*** Opening of DATA FOR THE TASK ***

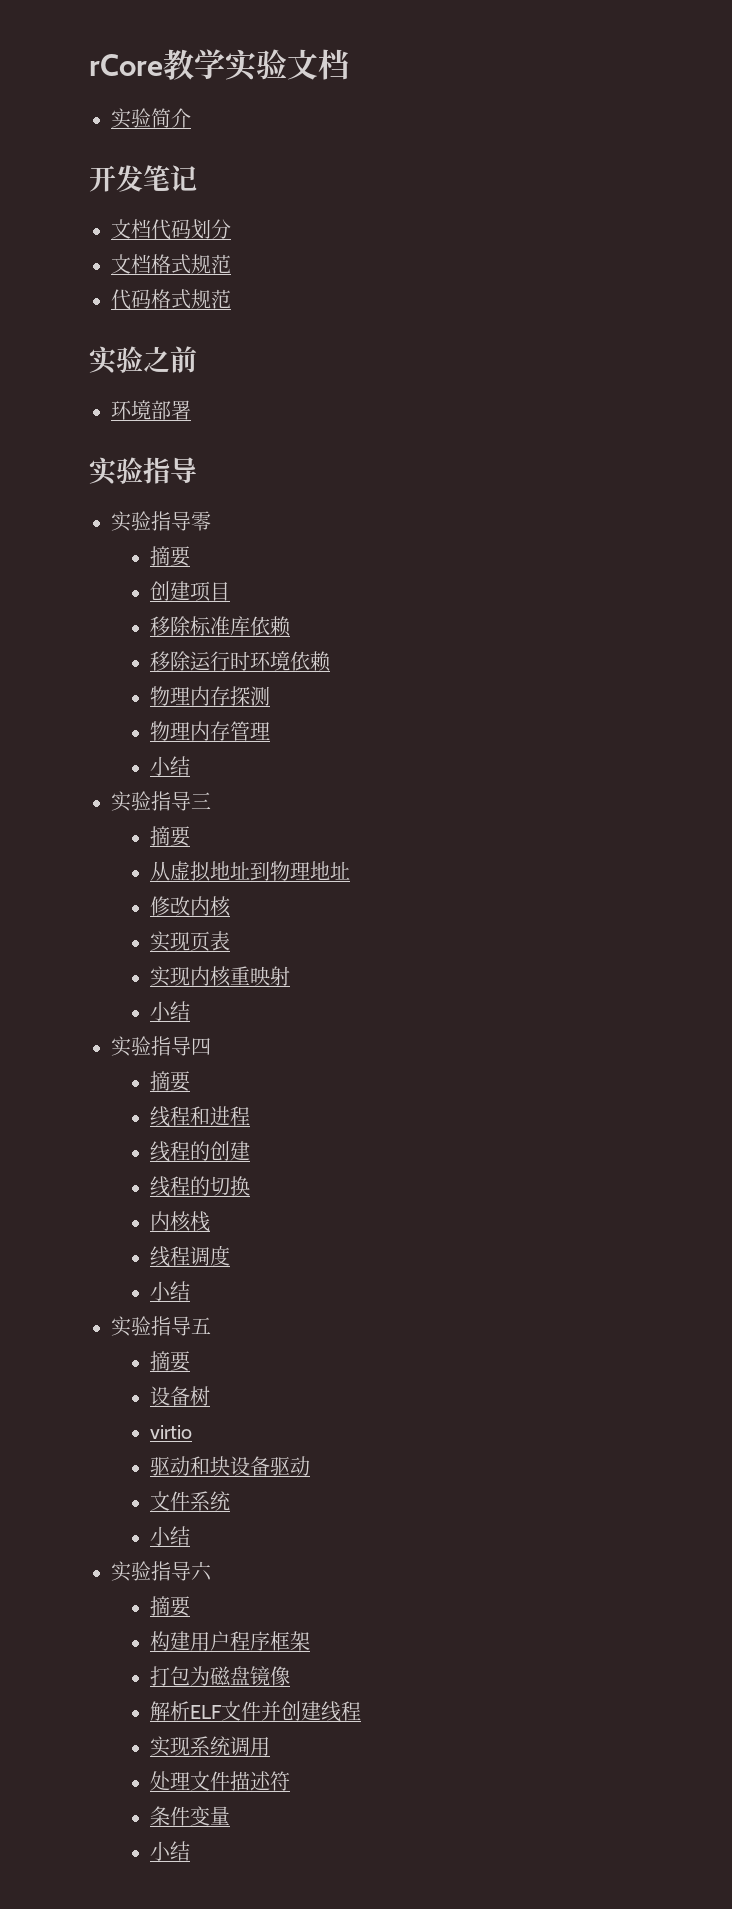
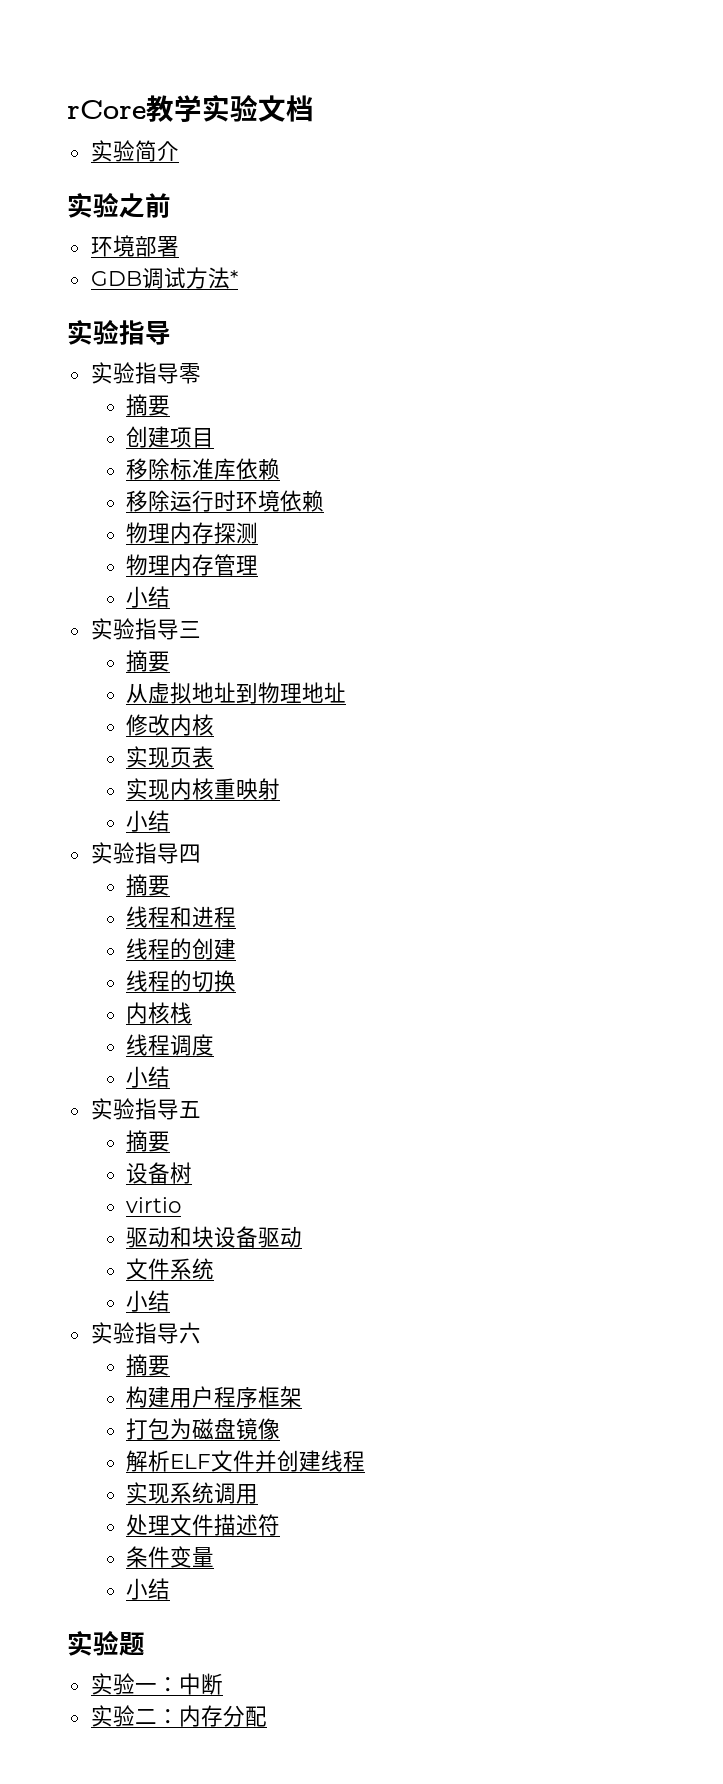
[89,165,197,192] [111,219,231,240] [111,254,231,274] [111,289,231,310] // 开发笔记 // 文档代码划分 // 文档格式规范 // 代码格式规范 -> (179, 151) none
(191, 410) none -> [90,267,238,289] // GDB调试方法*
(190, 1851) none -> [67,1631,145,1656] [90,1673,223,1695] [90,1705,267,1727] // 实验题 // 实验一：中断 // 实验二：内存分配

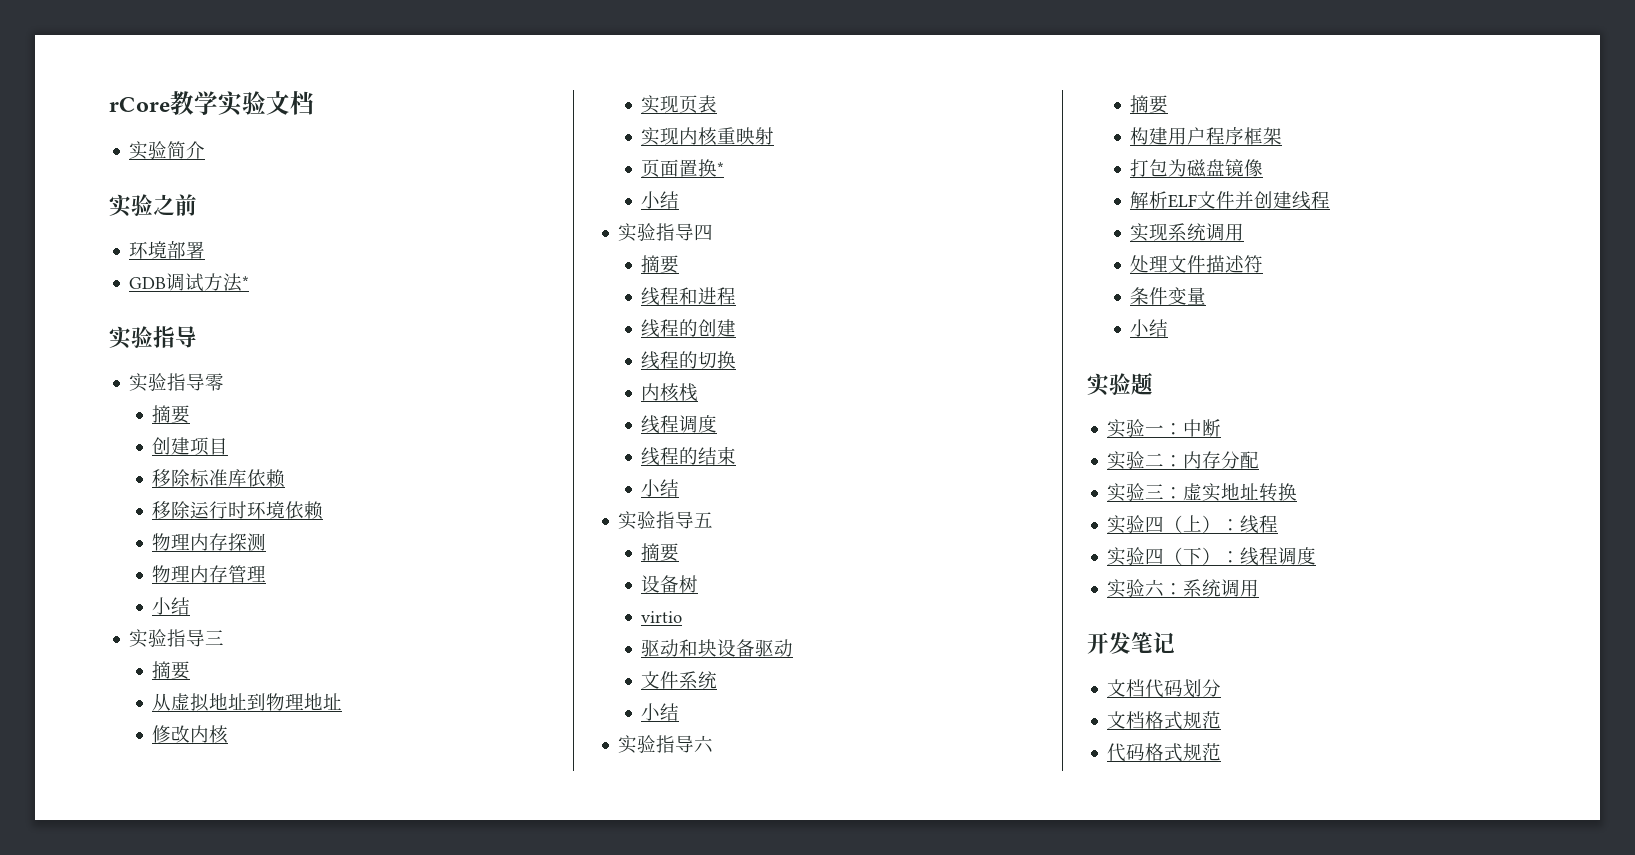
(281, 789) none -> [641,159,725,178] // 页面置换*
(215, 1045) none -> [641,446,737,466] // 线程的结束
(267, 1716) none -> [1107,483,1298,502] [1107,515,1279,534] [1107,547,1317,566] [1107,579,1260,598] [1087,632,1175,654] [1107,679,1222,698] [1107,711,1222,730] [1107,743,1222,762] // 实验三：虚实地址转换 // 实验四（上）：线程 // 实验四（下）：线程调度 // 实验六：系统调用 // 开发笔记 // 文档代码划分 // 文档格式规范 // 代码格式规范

*** Close of DATA FOR THE TASK ***

--- TASK OBJECTIVE ---
Could the entries above be restated word for word, with the pictures left out?

--- FINISHED EXERCISE ---
[89,165,197,192] [111,219,231,240] [111,254,231,274] [111,289,231,310] // 开发笔记 // 文档代码划分 // 文档格式规范 // 代码格式规范 -> (179, 151) none
(191, 410) none -> [90,267,238,289] // GDB调试方法*
(190, 1851) none -> [67,1631,145,1656] [90,1673,223,1695] [90,1705,267,1727] // 实验题 // 实验一：中断 // 实验二：内存分配

(281, 789) none -> [641,159,725,178] // 页面置换*
(215, 1045) none -> [641,446,737,466] // 线程的结束
(267, 1716) none -> [1107,483,1298,502] [1107,515,1279,534] [1107,547,1317,566] [1107,579,1260,598] [1087,632,1175,654] [1107,679,1222,698] [1107,711,1222,730] [1107,743,1222,762] // 实验三：虚实地址转换 // 实验四（上）：线程 // 实验四（下）：线程调度 // 实验六：系统调用 // 开发笔记 // 文档代码划分 // 文档格式规范 // 代码格式规范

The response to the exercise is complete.